Hay una Betty en el espejo

Melba Ayala

Para Luz Nereida, mi amiga y cómplice de letras y bisutería

¡Qué tiempos aquellos cuando madrugar valía la pena! Poner el despertador a las 6:00 de la mañana para empezar el ritual. Un baño espumoso y largo, un lavado de cabello a profundidad, el secado y, si hay tiempo, un poco de plancha. Después, con la bata de toalla todavía puesta, ir a la cocina a hacerte un capuccino bien calientito con unas tostadas con mermelada mientras ves el noticiero de la mañana. Con la barriga llena y el corazón contento, vuelves a tu cuarto. Te paras frente al closet a seleccionar con sumo cuidado el ajuar para el día laboral que te espera. De ordinario prefieres un conjunto elegante con chaqueta, zapatos de tacón y accesorios en combinación, todo escogido con tu obstinada y calculada meticulosidad. Ya casi al filo de las ocho de la mañana estás lista para enfrentar el mundo. Te das una última mirada en el espejo: el pelo, en su lugar; la ropa, perfectamente entallada; el maquillaje, impecable; los accesorios, combinados en perfecta simetría; los zapatos, altos y elegantes. Lo admites, te gusta salir de punta en blanco, aún sabiendo que te espera un tapón descomunal y una agenda cargadísima. Eran tiempos de felicidad, pero tú todavía no lo sabías.

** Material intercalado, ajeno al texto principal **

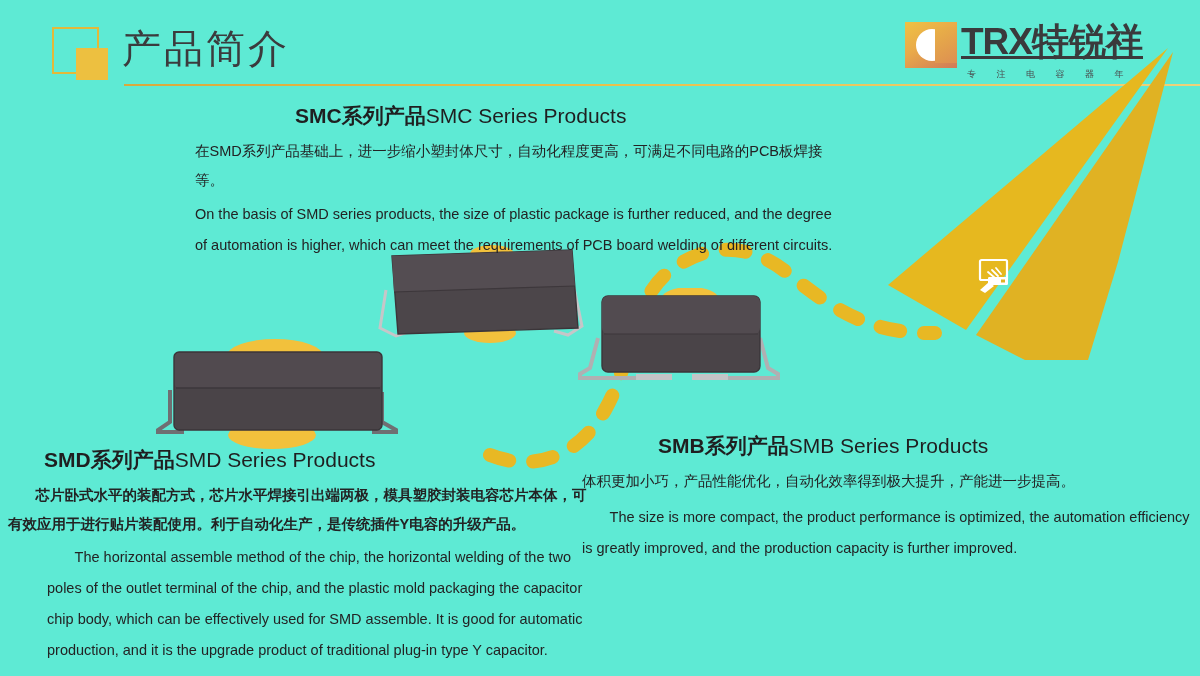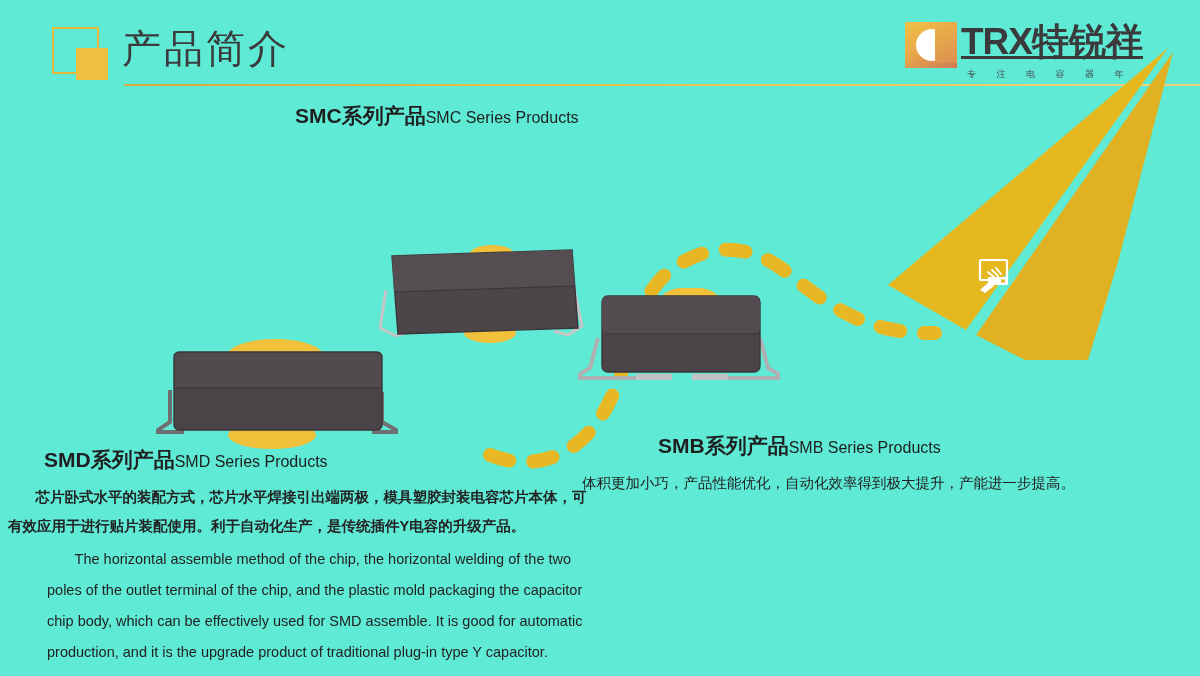"SMC Series Products" .sec-heading .en { font-size: 16px -> 21px }
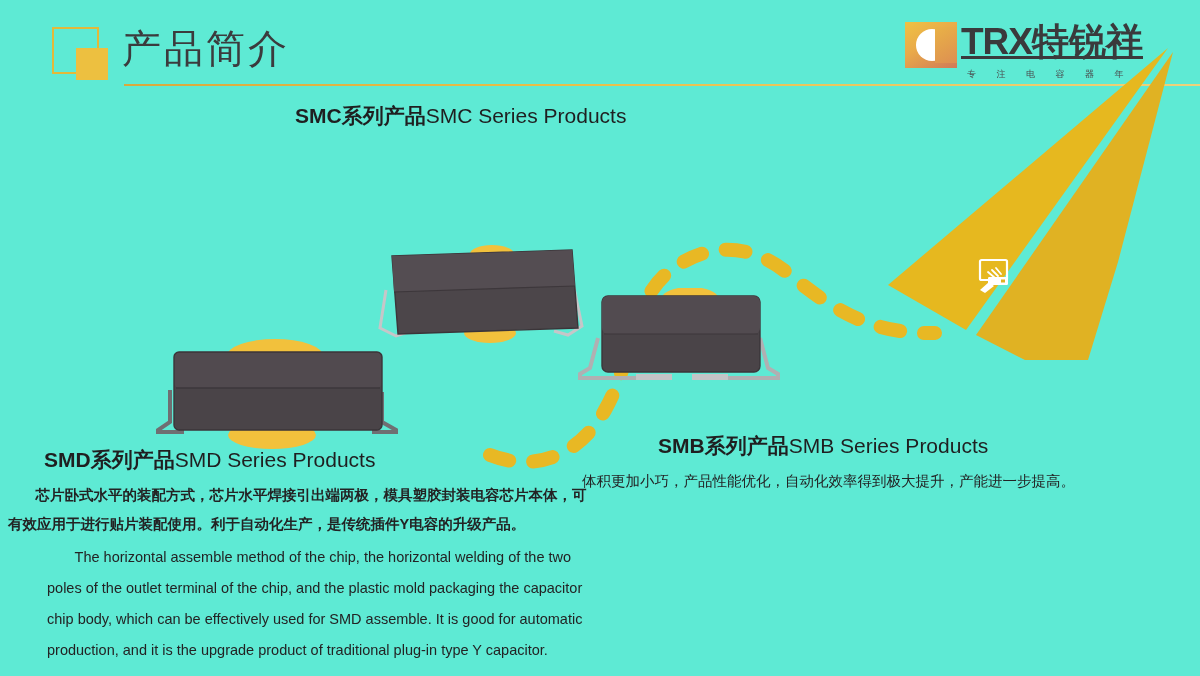"在SMD系列产品基础上，进一步缩小塑封体尺寸，自动化程度更高，可满足不同电路的P" p.cn-para { html: none -> <p>在SMD系列产品基础上，进一步缩小塑封体尺寸，自动化程度更高，可满足不同电路的PCB板焊接等。</p> }
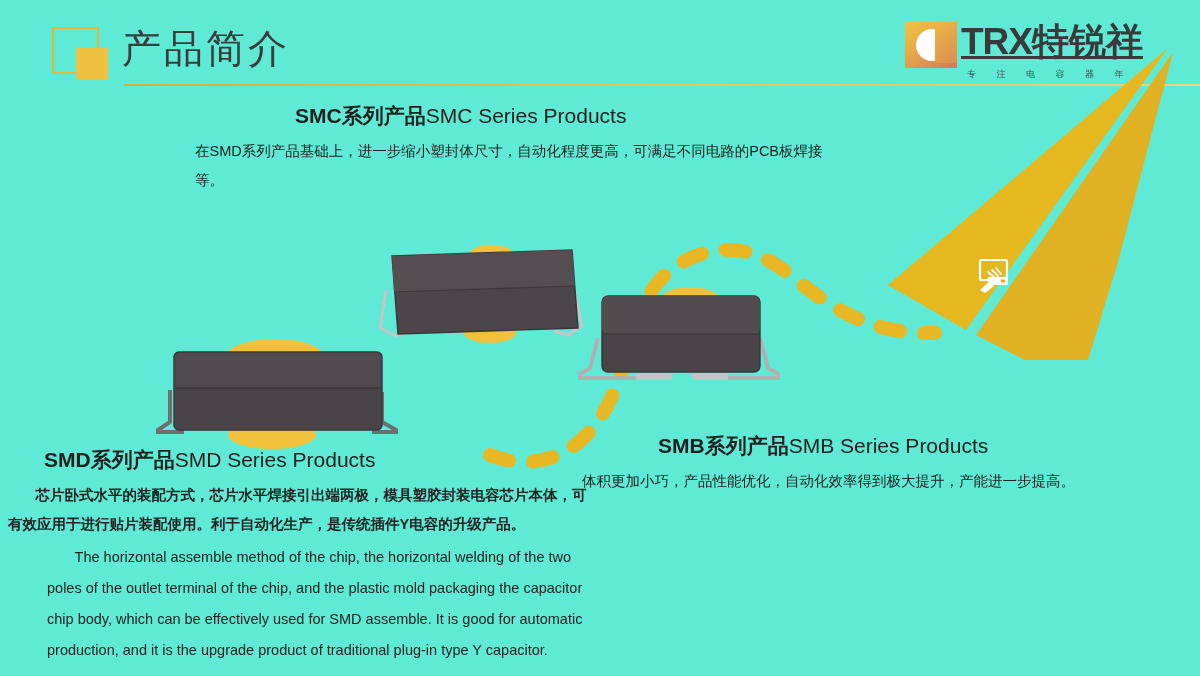"On the basis of SMD" p.en-para { html: none -> <p>On the basis of SMD series products, the size of plastic package is further reduced, and the degree of automation is higher, which can meet the requirements of PCB board welding of different circuits.</p> }
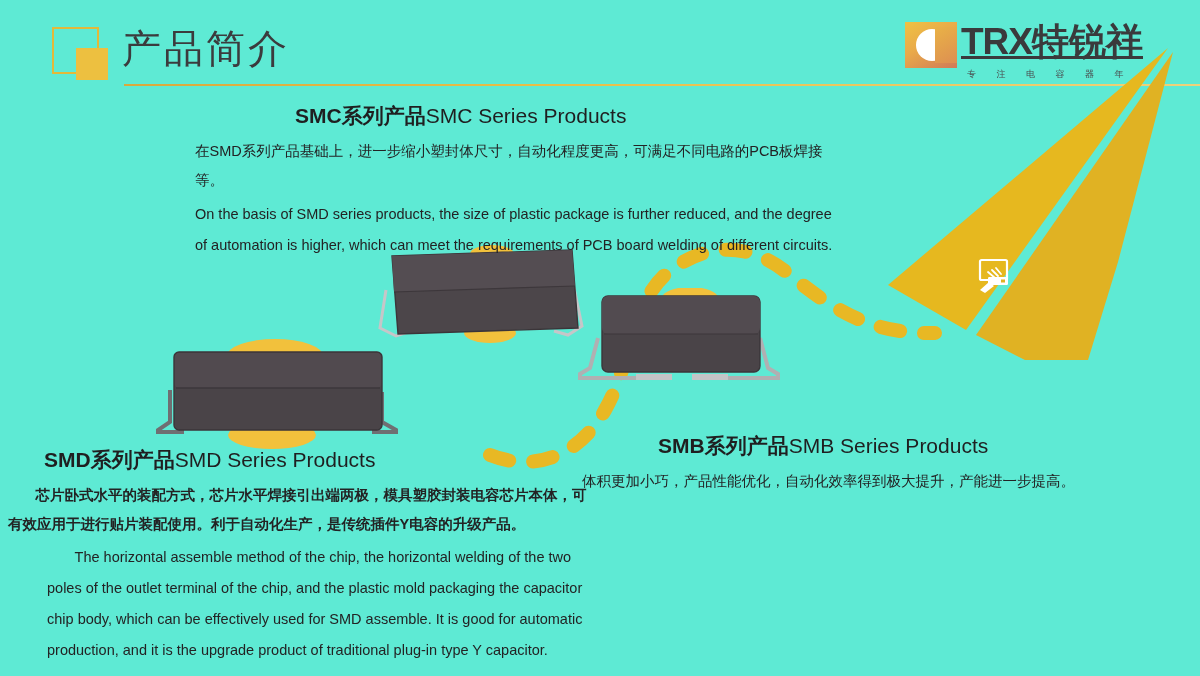"The size is more compact," p.en-para { html: none -> <p><span></span><span>The size is more compact, the product performance is optimized, the automation efficiency is greatly improved, and the production capacity is further improved.</span></p> }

Este tiempo de encierro convirtió al despertador en un objeto inútil y en peligro de extinción; ya no hay rutinas de belleza, ni blower ni plancha. Entre el “tener que ahorrar para cuando no haya”, como te decía tu abuelo, y “el alto peligro de contagio en el salón de belleza”, empezaste a usar una cola de caballo; después, recurriste al moñito mal hecho, hasta que al final optaste por cortarte drásticamente tu melena, para reducir el asunto a un lavado rápido, un poco de gel y una peinilla. Evitas asomarte al espejo; estás irreconocible. Hasta para las reuniones virtuales ya ni ajuar seleccionas. Simplemente te quedas, como hoy, con la parte de abajo de tu pijama, te tiras por encima cualquier camisa, tomas unos aretes al azar, te pones un poco de polvo y lápiz labial, ese único rastro de resistencia y de elegancia que aún te permites y al que te aferras con nostalgia. Y así estás, en una mañana más de esta pandemia, frente a tu computadora en alerta máxima para la próxima reunión de trabajo, imaginando a tus compañeras en su casa compartiendo -de esa manera remota y a distancia en que ahora se vive todo-la misma tristeza y la misma pesadez que te abate, sintiéndose igual de miserables y de feas que tú y que aquella horrorosa Betty que se ha obstinado con meterse en todos los espejos de todas las mujeres del mundo.